Kırıkkanat, “Her tercih gibi, böyle bir tercihin de bedeli vardır. Adnancılar türü bir suç örgütünü savunanlara ‘mafyaya avukatlık yapıyor’ denir” ifadelerini kullandı.

Mine Kırıkkanat’ın “Hayaller baro başkanlığı, gerçekler mafya avukatlığı” başlıklı yazısı şöyle:

“Savunma hakkı, hukukun kutsalıdır. Her sanık gibi Adnan Oktar Silahlı Suç Örgütü davası sanıklarının da avukatları vardır, olmalıdır.

Ama Adnancılar gibi toplumun dayandığı tüm etik kurallarını altüst, dinsel ahlakı tersyüz ve kandırdığı çocukları taciz, hatta tecavüz ettikten sonra fuhuşa dayalı şantaj metası olarak kullanıp avucuna aldığı muktedirler aracılığıyla da devletin içine FETÖ’yle birlikte sızan bir casusluk mafyasını savunmak; “meslek icabeti” ya da “savunma hakkı” gerekçeleriyle sıradanlaştırılamayacak bir tercihtir.

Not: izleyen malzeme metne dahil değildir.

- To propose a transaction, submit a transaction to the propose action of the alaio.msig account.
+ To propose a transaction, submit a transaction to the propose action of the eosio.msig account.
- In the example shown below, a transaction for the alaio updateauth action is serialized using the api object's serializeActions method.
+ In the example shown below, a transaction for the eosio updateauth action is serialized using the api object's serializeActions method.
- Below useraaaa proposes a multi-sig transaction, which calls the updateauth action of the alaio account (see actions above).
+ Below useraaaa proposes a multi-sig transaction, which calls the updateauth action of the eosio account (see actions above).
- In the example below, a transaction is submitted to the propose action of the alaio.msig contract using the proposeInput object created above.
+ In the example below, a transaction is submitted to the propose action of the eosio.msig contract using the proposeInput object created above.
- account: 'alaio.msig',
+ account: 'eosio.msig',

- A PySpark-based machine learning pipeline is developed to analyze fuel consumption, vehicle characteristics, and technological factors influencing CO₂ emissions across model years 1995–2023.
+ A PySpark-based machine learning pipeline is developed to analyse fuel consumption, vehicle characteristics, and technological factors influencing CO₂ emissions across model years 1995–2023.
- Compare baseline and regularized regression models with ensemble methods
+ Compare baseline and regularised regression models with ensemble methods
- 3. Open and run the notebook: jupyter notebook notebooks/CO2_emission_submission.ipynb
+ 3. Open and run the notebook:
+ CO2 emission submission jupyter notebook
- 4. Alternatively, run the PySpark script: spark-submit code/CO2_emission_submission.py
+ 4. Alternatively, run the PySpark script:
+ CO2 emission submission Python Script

Her tercih gibi, böyle bir tercihin de bedeli vardır. Adnancılar türü bir suç örgütünü savunanlara “mafyaya avukatlık yapıyor” denir.

Av. Uğur Poyraz gibi hem mafyanın avukatı, hem kanal kanal TV gezip devlet, hukuk, ahlak nutukları atan sosyal demokrasi havarisi olunmaz. Prof. Dr. Ümit Kocasakal gibi hem mafyanın avukatı hem ulusalcı Kemalist hukukçu da olunmaz.

Kısaca hem mafya avukatı hem erdemli hukukçu olmaz! Olmaya kalkmak, en hafif tanımıyla hadsizliktir.”

“HEM BARIŞLARI HEM OKTAR’I ZİYARET ETTİ”

“Mafya savunma kariyerinde, “kumarhaneler kralı” Ömer Lütfü Topal, Ayvaz Korkmaz çetesi ve seri katil Atalay Filiz’in avukatlığını da yapan Av. Uğur Poyraz, 2006 yılından öteye Adnancıların baş avukatı oldu. 2018’de bizzat Adnan Oktar’ın Edirne Cezaevi’nden kendisine yenilenmiş vekâlet gönderdiğine bakılırsa gizliden gizliye hâlâ avukatı… Gizliden gizliye diyorum, çünkü Uğur Poyraz, 7 Eylül 2018’de attığı bir tvitle Adnan Oktar’ın avukatı olmadığını ilan ettiyse de savcılığa yansımış bir istifa belgesi yok.

Zaten Uğur Poyraz, gizlemeye idmanlı bir zat.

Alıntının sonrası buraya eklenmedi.